## Task input
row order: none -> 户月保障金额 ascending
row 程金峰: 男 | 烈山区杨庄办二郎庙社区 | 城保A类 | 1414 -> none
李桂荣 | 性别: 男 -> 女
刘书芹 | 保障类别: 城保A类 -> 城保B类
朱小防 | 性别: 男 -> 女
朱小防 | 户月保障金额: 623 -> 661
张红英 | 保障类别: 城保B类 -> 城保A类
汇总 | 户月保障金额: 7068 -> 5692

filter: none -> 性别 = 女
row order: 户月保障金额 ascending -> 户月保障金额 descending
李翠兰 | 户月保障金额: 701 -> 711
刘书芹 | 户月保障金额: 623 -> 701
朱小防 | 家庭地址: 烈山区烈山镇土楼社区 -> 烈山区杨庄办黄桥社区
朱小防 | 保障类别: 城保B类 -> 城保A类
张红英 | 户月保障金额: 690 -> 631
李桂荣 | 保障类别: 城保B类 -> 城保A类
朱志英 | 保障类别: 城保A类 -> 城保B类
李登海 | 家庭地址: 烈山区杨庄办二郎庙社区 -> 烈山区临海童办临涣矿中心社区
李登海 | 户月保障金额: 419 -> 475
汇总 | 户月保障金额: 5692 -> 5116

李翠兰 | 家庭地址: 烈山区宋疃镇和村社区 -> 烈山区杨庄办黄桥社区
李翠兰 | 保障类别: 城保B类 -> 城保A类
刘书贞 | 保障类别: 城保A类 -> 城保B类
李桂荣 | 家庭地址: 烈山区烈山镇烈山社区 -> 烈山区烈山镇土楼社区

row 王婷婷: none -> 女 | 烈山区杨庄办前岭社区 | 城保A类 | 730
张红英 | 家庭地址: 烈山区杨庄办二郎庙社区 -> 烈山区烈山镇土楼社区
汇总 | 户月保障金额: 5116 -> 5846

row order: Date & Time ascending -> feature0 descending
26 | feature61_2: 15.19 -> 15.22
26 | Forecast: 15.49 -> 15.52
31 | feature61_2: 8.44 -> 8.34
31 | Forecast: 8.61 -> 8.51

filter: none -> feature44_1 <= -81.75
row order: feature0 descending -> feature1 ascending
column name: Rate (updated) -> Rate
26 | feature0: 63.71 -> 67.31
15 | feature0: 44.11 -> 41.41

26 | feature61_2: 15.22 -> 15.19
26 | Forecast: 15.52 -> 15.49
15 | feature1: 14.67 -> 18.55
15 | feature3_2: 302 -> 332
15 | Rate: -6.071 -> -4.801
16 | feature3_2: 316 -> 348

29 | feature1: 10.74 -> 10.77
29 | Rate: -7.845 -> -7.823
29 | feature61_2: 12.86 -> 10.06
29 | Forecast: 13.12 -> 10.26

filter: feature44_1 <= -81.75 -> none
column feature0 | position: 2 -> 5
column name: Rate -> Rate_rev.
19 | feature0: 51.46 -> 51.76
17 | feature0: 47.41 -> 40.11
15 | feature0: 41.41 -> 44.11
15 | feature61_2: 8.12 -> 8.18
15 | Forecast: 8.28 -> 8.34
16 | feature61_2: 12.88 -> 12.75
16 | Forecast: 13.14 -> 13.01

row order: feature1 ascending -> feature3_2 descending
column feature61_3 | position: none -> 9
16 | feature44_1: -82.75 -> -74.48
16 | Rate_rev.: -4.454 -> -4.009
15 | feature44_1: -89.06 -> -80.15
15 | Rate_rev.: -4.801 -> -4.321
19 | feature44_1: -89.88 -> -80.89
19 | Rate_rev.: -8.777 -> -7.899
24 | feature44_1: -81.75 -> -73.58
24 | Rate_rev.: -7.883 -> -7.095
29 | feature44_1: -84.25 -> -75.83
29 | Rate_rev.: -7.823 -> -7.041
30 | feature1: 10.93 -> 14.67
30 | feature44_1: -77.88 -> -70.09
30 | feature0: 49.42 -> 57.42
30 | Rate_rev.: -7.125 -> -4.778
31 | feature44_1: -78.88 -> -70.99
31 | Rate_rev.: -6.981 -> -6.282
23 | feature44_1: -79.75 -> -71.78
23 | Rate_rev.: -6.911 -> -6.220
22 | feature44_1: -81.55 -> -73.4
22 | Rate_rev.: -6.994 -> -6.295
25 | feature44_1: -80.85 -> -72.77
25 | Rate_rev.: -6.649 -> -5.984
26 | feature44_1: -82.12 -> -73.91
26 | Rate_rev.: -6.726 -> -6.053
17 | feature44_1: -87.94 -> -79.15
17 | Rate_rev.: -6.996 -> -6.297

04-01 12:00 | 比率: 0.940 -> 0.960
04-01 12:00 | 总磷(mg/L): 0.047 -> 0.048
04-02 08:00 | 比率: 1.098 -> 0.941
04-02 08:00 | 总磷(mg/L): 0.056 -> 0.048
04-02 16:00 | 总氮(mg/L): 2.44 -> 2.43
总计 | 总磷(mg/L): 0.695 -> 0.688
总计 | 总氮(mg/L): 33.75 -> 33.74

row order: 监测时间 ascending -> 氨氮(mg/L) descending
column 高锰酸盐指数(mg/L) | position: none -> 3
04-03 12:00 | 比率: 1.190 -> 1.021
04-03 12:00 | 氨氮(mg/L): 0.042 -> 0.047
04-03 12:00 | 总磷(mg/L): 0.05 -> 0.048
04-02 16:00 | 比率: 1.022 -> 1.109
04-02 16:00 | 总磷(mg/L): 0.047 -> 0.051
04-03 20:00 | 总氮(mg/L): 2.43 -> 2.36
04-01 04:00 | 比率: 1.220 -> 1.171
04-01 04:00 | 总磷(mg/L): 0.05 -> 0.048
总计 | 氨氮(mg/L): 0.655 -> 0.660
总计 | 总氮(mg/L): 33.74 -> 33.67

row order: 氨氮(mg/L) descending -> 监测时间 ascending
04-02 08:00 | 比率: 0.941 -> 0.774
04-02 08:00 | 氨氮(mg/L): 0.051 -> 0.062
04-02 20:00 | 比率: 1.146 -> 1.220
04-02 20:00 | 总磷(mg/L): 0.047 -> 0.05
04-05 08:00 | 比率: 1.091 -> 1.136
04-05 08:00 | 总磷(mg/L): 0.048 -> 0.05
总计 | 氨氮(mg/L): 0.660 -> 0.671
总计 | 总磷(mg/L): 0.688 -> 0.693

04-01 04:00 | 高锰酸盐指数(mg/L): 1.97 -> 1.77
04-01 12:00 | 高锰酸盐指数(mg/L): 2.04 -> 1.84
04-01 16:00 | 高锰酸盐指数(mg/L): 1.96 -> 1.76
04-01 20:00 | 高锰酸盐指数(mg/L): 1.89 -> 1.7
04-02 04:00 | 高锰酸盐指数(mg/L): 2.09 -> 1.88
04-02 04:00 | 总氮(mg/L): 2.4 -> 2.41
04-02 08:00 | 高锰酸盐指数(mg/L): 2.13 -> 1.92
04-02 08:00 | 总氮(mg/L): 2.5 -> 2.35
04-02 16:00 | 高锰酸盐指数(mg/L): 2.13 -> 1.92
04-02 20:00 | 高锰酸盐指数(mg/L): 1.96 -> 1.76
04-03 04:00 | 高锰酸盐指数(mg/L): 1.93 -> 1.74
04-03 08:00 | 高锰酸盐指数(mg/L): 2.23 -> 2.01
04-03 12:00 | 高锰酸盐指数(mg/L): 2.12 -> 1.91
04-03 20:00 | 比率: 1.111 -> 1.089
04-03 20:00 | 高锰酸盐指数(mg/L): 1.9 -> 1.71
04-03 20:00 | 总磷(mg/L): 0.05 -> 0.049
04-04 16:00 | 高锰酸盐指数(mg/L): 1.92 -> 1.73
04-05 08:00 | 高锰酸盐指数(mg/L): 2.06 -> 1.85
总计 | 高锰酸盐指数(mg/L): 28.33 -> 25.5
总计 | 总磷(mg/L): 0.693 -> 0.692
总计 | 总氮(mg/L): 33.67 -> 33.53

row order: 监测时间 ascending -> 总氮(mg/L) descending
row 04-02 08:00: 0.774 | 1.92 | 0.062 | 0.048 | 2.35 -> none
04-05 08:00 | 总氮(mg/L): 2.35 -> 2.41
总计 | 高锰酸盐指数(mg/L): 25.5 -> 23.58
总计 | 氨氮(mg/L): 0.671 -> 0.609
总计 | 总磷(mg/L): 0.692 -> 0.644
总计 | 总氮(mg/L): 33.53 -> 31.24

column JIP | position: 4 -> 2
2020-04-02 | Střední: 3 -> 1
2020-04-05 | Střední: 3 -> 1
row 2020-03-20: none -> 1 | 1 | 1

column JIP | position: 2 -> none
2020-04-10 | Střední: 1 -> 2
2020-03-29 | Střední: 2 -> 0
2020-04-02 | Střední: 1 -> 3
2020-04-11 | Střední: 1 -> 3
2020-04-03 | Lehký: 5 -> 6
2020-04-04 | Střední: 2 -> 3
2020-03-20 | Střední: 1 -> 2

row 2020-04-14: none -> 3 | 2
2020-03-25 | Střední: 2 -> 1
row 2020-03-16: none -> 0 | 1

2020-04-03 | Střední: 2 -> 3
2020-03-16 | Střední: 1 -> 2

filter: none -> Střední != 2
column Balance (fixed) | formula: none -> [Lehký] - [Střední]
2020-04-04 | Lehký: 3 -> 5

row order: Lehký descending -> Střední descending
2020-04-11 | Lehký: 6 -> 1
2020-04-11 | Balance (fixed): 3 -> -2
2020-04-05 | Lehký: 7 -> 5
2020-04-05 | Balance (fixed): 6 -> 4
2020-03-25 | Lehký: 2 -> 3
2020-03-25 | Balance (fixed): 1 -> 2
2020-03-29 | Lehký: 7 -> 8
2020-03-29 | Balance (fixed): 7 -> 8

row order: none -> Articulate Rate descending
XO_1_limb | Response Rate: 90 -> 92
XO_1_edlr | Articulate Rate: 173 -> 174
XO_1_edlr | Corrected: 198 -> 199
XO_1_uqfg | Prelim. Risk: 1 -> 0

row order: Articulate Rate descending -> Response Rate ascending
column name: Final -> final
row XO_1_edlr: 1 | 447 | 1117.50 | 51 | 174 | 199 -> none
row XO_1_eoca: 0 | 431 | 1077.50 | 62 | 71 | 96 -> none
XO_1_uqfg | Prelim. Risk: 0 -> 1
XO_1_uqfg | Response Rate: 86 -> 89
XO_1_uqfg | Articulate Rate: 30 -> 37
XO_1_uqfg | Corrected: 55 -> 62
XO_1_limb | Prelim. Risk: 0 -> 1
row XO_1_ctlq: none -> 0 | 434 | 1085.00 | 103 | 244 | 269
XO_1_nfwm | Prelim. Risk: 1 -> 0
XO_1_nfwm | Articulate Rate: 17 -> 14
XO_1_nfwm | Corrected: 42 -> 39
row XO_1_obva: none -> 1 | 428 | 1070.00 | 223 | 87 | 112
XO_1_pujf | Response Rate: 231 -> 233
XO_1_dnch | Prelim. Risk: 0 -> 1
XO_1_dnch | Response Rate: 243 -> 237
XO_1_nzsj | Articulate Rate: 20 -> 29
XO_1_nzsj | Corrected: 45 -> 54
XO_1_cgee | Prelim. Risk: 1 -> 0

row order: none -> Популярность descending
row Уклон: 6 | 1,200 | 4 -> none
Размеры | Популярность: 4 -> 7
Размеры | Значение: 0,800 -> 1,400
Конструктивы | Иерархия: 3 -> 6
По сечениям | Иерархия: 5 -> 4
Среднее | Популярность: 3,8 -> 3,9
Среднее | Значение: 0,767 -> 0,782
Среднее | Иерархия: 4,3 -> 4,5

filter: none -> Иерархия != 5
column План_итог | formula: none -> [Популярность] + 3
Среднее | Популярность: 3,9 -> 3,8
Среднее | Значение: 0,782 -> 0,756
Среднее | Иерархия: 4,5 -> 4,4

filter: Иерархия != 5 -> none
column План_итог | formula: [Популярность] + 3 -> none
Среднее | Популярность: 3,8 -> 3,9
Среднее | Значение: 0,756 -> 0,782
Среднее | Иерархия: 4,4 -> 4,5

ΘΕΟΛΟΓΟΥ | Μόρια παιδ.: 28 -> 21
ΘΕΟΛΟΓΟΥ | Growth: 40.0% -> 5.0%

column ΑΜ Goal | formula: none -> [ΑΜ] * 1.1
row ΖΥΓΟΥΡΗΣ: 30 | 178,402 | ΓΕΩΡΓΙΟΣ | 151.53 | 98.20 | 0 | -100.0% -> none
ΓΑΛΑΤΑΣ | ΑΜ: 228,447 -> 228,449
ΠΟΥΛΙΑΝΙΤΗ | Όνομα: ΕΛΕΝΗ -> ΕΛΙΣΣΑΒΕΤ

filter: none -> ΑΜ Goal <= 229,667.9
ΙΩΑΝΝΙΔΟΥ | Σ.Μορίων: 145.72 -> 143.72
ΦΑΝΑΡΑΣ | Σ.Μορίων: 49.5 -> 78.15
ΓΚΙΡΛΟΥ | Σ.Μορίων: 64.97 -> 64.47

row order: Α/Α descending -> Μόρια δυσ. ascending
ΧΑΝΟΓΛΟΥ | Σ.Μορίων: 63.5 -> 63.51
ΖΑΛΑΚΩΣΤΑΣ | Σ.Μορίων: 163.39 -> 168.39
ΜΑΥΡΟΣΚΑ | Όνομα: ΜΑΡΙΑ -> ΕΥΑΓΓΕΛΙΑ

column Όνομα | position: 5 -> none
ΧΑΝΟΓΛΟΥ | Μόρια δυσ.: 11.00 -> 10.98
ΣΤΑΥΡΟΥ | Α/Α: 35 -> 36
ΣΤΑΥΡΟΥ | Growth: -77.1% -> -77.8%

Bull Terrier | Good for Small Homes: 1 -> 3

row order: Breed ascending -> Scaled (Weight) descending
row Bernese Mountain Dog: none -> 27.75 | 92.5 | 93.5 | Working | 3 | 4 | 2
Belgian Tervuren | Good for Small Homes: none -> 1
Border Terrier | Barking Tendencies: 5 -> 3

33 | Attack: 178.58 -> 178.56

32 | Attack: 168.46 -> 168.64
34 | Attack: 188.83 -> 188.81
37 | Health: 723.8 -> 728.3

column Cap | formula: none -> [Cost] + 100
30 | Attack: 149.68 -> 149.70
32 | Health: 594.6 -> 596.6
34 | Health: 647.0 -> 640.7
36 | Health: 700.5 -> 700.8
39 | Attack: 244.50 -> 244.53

## Work instructions
In the listing above, find the line containing "26 | feature61_2: 15.22 -> 15.19" and the line containing "filter: feature44_1 <= -81.75 -> none", then repeat those two lines and everything between them exactly.

## Answer to this task
26 | feature61_2: 15.22 -> 15.19
26 | Forecast: 15.52 -> 15.49
15 | feature1: 14.67 -> 18.55
15 | feature3_2: 302 -> 332
15 | Rate: -6.071 -> -4.801
16 | feature3_2: 316 -> 348

29 | feature1: 10.74 -> 10.77
29 | Rate: -7.845 -> -7.823
29 | feature61_2: 12.86 -> 10.06
29 | Forecast: 13.12 -> 10.26

filter: feature44_1 <= -81.75 -> none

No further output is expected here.